# [Assignment]
Using the records below, give the number of lines where the word "content" appears, with no further output.

# [Data section]
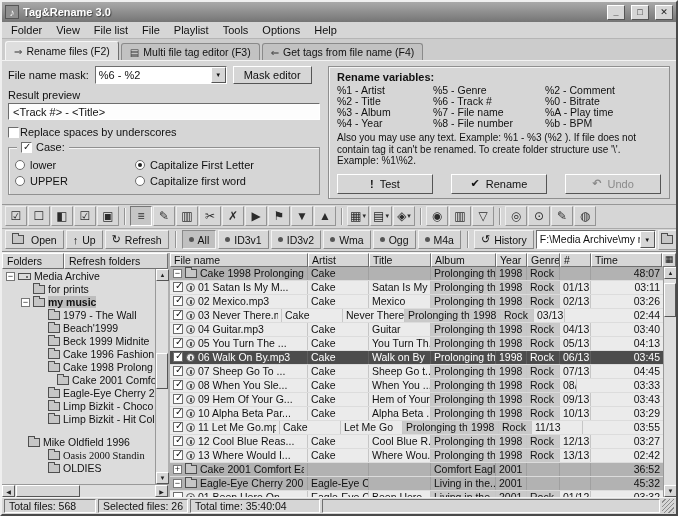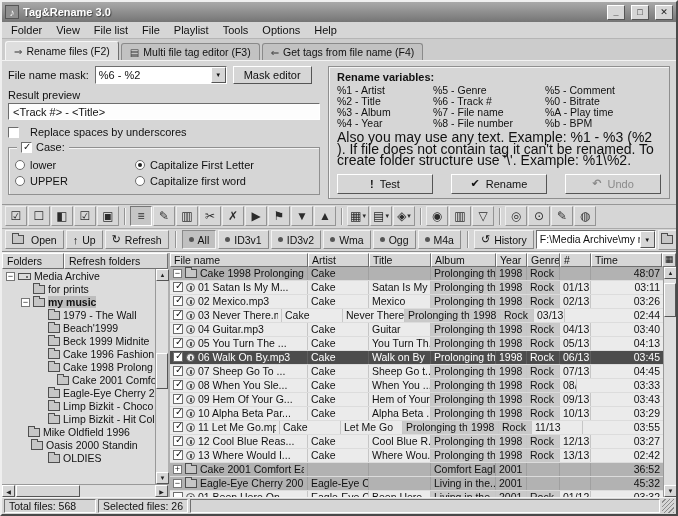--- a/index.html
+++ b/index.html
@@ -209,7 +209,7 @@
       <div class="vars-grid">
           <span class="var-item">%1 - Artist</span>
           <span class="var-item">%5 - Genre</span>
-          <span class="var-item">%5 - Comment</span>
+          <span class="var-item">%2 - Comment</span>
           <span class="var-item">%2 - Title</span>
           <span class="var-item">%6 - Track #</span>
           <span class="var-item">%0 - Bitrate</span>

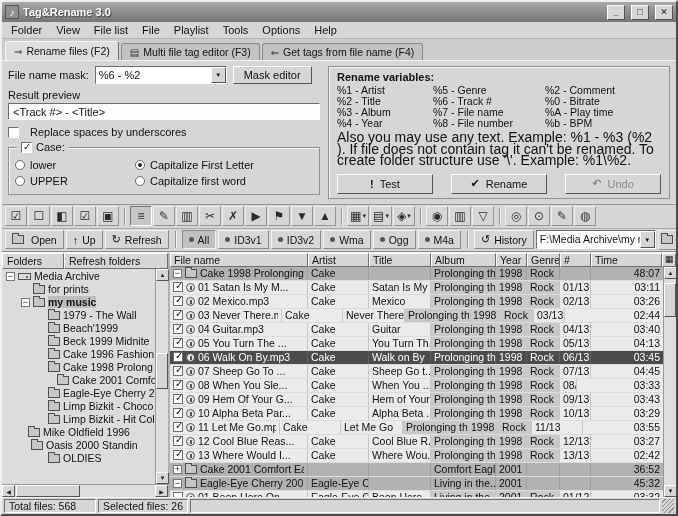--- a/index.html
+++ b/index.html
@@ -34,7 +34,7 @@
   .btn{height:18px;padding:1px 10px;background:#d6d6d6;border:1px solid;border-color:#fff #555 #555 #fff;display:inline-flex;align-items:center;white-space:nowrap;}
   .rp-label{margin-top:5px;}
   .preview-box{margin-top:2px;height:17px;background:#fdfdfd;border:1px solid;border-color:#6d6d6d #fff #fff #6d6d6d;padding:2px 4px;white-space:nowrap;overflow:hidden;}
-  .check-row{display:flex;align-items:flex-end;gap:11px;margin-top:6px;}
+  .check-row{display:flex;align-items:flex-end;gap:1px;margin-top:6px;}
   .cbx{width:11px;height:11px;flex:none;background:#fff;border:1px solid;border-color:#6d6d6d #fff #fff #6d6d6d;position:relative;display:inline-block;}
   .cbx.checked::after{content:"✓";position:absolute;left:1px;top:-2px;font-size:10px;color:#222;}
   .case-box{margin-top:9px;border:1px solid #909090;box-shadow:1px 1px 0 #f4f4f4 inset;position:relative;height:48px;padding:9px 6px 11px;}

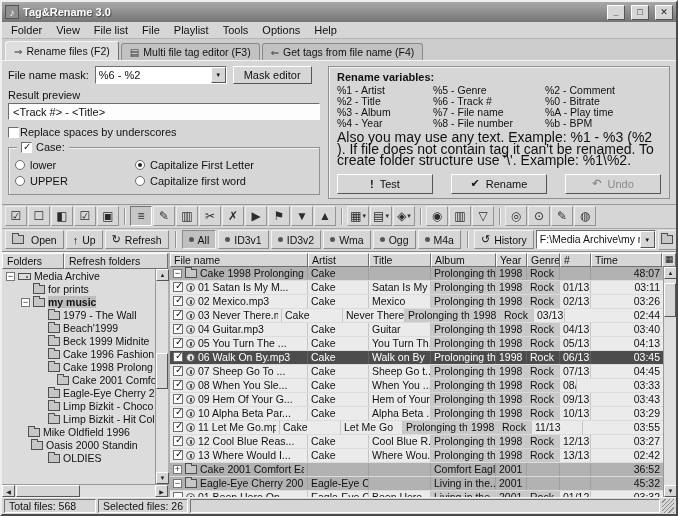--- a/index.html
+++ b/index.html
@@ -46,7 +46,7 @@
   .rp-right{flex:1;border:1px solid #8f8f8f;box-shadow:1px 1px 0 #f4f4f4 inset;padding:4px 8px;min-width:0;}
   .vars-title{font-weight:bold;}
   .vars-grid{display:grid;grid-template-columns:96px 112px 1fr;margin:2px 0 3px;font-size:10.5px;line-height:11px;}
-  .note{font-size:14px;line-height:11.5px;}
+  .note{font-size:10px;line-height:11.5px;}
   .rp-buttons{display:flex;justify-content:center;gap:18px;margin-top:7px;}
   .big-btn{width:96px;height:20px;background:#d6d6d6;border:1px solid;border-color:#fff #555 #555 #fff;display:flex;align-items:center;justify-content:center;gap:6px;}
   .big-btn.disabled{color:#8a8a8a;}

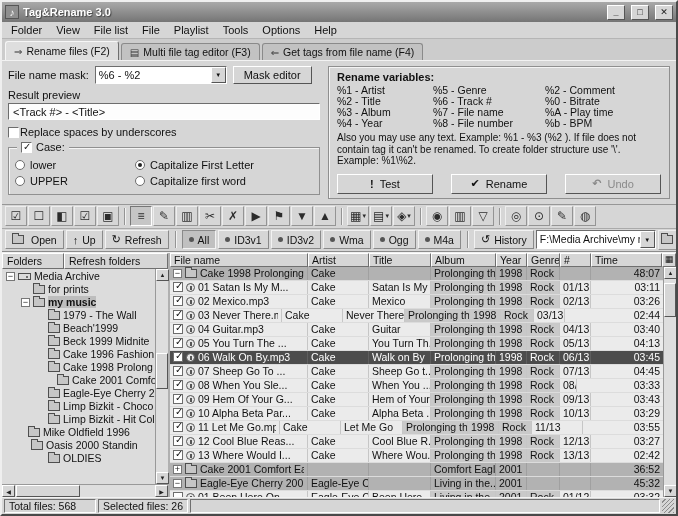--- a/index.html
+++ b/index.html
@@ -443,7 +443,7 @@
               <span class="icon-folder"></span>
               <span class="tree-label">Limp Bizkit - Hit Col</span>
             </div>
-            <div class="tree-row" style="padding-left: 14px;">
+            <div class="tree-row" style="padding-left: 14px; margin-top: 10px;">
               <span class="expander-spacer"></span>
               <span class="icon-folder"></span>
               <span class="tree-label">Mike Oldfield 1996</span>

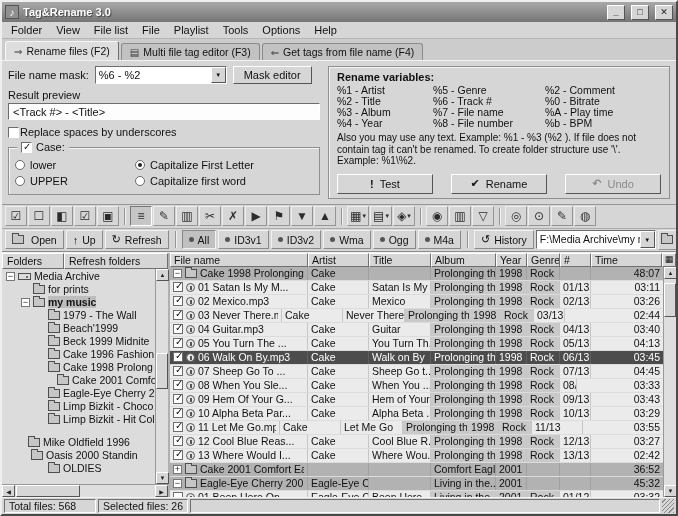--- a/index.html
+++ b/index.html
@@ -448,7 +448,7 @@
               <span class="icon-folder"></span>
               <span class="tree-label">Mike Oldfield 1996</span>
             </div>
-            <div class="tree-row" style="padding-left: 17px;">
+            <div class="tree-row" style="padding-left: 34px; font-family: Liberation Serif, serif;">
               <span class="expander-spacer"></span>
               <span class="icon-folder"></span>
               <span class="tree-label">Oasis 2000 Standin</span>

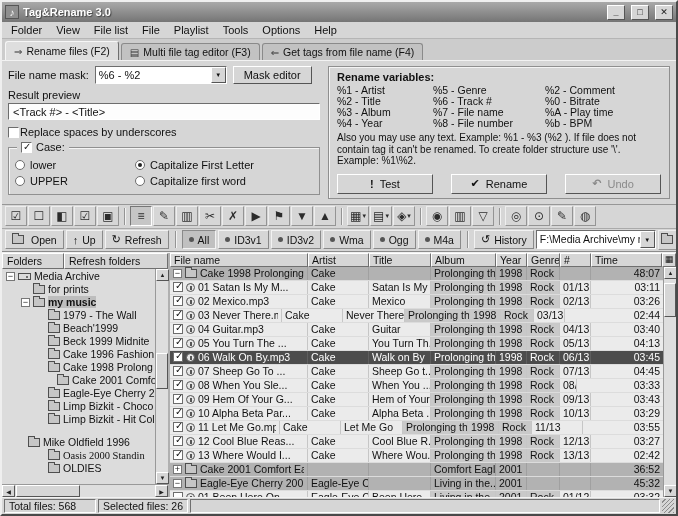--- a/index.html
+++ b/index.html
@@ -744,6 +744,7 @@
   <div class="statusbar">
       <span class="sb-panel sb-0">Total files: 568</span>
       <span class="sb-panel sb-1">Selected files: 26</span>
+      <span class="sb-panel sb-2">Total time: 35:40:04</span>
       <span class="sb-panel sb-3"></span>
       <span class="sb-grip"></span>
     </div>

# [Reply]
3